- [Brief]: Each line of the records containing "POUKAZ" is to be copied out and returned.

Start of Block

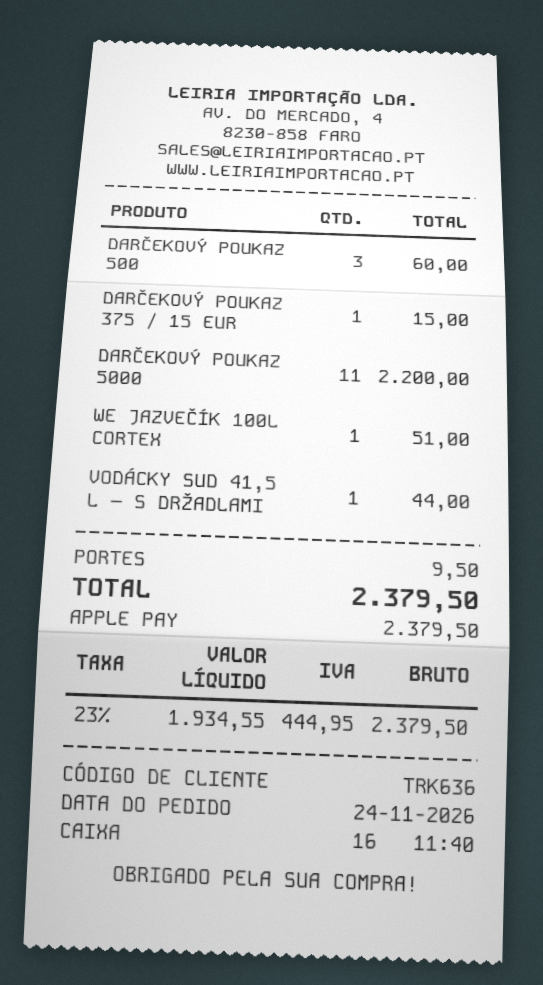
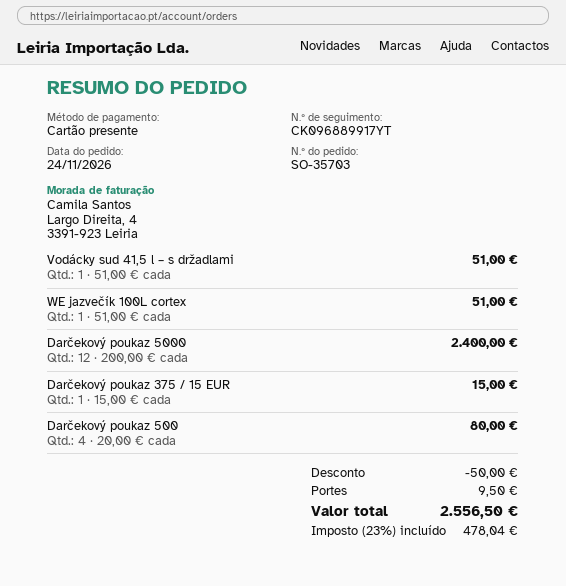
payment method: Apple Pay -> gift card
DARČEKOVÝ POUKAZ 500: 3 for 60.00 -> 4 for 80.00
DARČEKOVÝ POUKAZ 5000: 11 for 2200.00 -> 12 for 2400.00
VODÁCKY SUD 41,5 L – S DRŽADLAMI: 1 for 44.00 -> 1 for 51.00
discount: none -> 50.00
tax: 23% = 444.95 -> 23% = 478.04
total: 2379.50 -> 2556.50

End of Block

- [Answer for the task]:
DARČEKOVÝ POUKAZ 500: 3 for 60.00 -> 4 for 80.00
DARČEKOVÝ POUKAZ 5000: 11 for 2200.00 -> 12 for 2400.00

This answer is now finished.